Stick To The Treatment Plan
Next, you need to stick to the doctor’s treatment plan. There’s this idea among active and independent people that what the doctor says is just a suggestion. This may ultimately be true, but it’s true in the age way a lawyer’s advice is true. There are years of experience backing this opinion and following it would ensure you get the fastest recovery. So if the doctor says to stay off of the bicycle for 6 weeks, stay off of the bike for six weeks.
If the doctor says to immobilize a limb for a few weeks, do so. These instructions come from an assessment that tells a doctor how well you can recover. You may feel as if you’re Wolverine and can regenerate at an instant. You might think you’re invincible, or you’re like your old yet strong grandma—indestructible. That’s all well and good. The expert bike lawyers at Pocrass & De Los Reyes advise that you don’t play around with your doctor’s instructions, as the doctor has objective insights on whether you are capable. If you do not adhere, this could even cause you legal issues down the road – listen to your doctor, period.

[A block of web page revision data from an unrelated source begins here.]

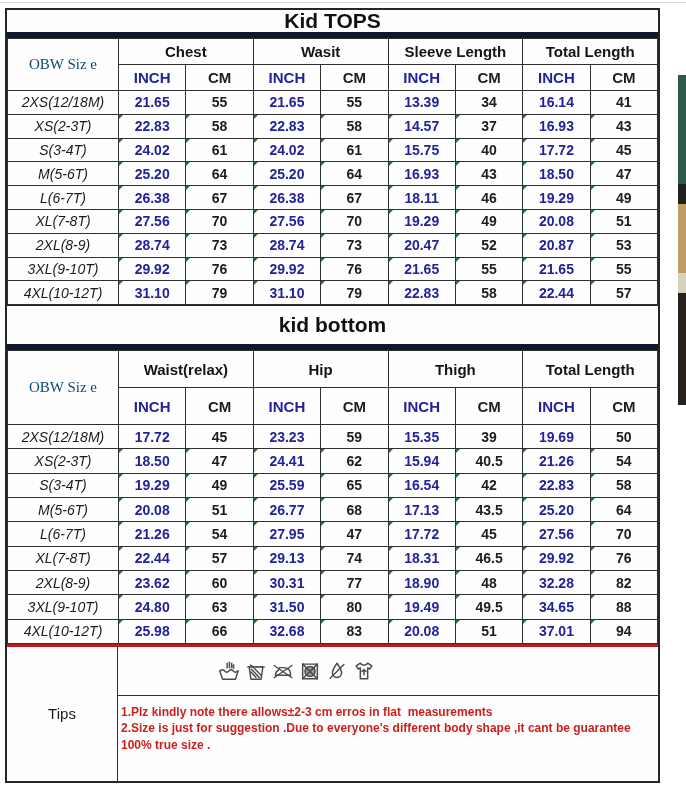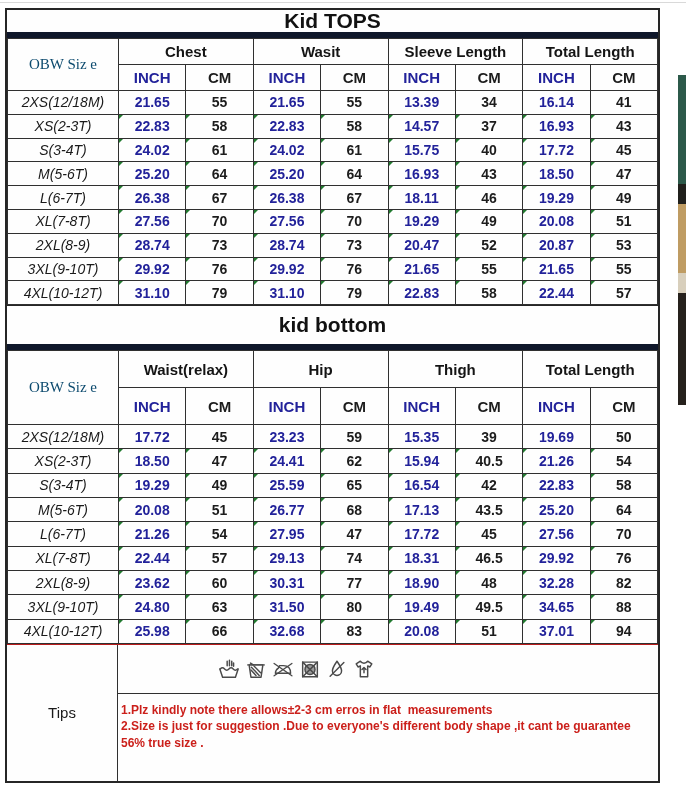--- a/index.html
+++ b/index.html
@@ -91,21 +91,21 @@
     position: absolute;
     left: 0; top: 0;
     width: 0; height: 0;
     border-top: 4px solid #217a2f;
     border-right: 4px solid transparent;
   }
 
   .tips-section {
     flex: 1 1 auto;
     display: flex;
-    border-top: 1px solid #b91c1c;
+    border-top: 3px solid #b91c1c;
     min-height: 0;
   }
   .tips-label {
     flex: 0 0 111px;
     border-right: 1.5px solid #303030;
     display: flex;
     align-items: center;
     justify-content: center;
     font-size: 15px;
     color: #1a1a1a;
@@ -470,21 +470,21 @@
           </span>
           <span class="care-icon">
             <svg width="24" height="24" viewBox="0 0 24 24">
               <path d="M8 3.5 L3.5 6.5 L5.5 9.8 L8 8.6 V20.5 H16 V8.6 L18.5 9.8 L20.5 6.5 L16 3.5 C15 5 13.6 5.8 12 5.8 C10.4 5.8 9 5 8 3.5 Z"></path>
               <path d="M12 16 V10.5 M9.8 12.6 L12 10.4 L14.2 12.6"></path>
             </svg>
           </span>
         </div>
         <div class="tips-text">
           <p>1.Plz kindly note there allows±2-3 cm erros in flat  measurements</p>
-          <p>2.Size is just for suggestion .Due to everyone's different body shape ,it cant be guarantee 56% true size .</p>
+          <p>2.Size is just for suggestion .Due to everyone's different body shape ,it cant be guarantee 100% true size .</p>
         </div>
       </div>
     </div>
 
   </div>
 
   <div class="photo-strip"></div>
 </div>
 
 </body></html>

Recovery Nutrition for Bicycle Accident
When you’re recovering, you need to follow an increase in calories while maintaining a good balance of nutrition. Think of recovery nutrition like a “clean bulk”. If you’ve ever wanted to put on muscle, you know that you should be around 500 calories over your basal metabolic rate. This ensures muscular hypertrophy and adequate in a normal individual exercising. Recovering from a bicycle accident is not much different. You need to make up for the increase in demand and stress by eating a clean diet over your normal calories. This doesn’t mean you need a dietitian. Of course, the hospital will have its guidelines.
But once you get home, stick to higher protein, moderate carbohydrates, lower fat, and plenty of sleep. Couple that with adequate amounts of water and vegetables and tubers to cover micronutrient needs and you should be fine. Yes, there’s a fad going around that says carbs are the enemy. This doesn’t apply in an injured state. Of course, this protein demand (also known as nitrogen balance) must be cleared by your doctor. Let them know you’re planning on eating for recovery. They will appreciate your active interest in your health instead of the typical combative: “don’t tell me what to do” attitude that most patients have.
Recovering from a bicycle accident takes time and a lot of effort. Yes, staying still and not doing anything so that your body can recover is hard work. You may need physical therapy. You may not need anything. All of it is designed by professionals who are there to help. All you have to do is follow it as close as you can, and you’ll be fine.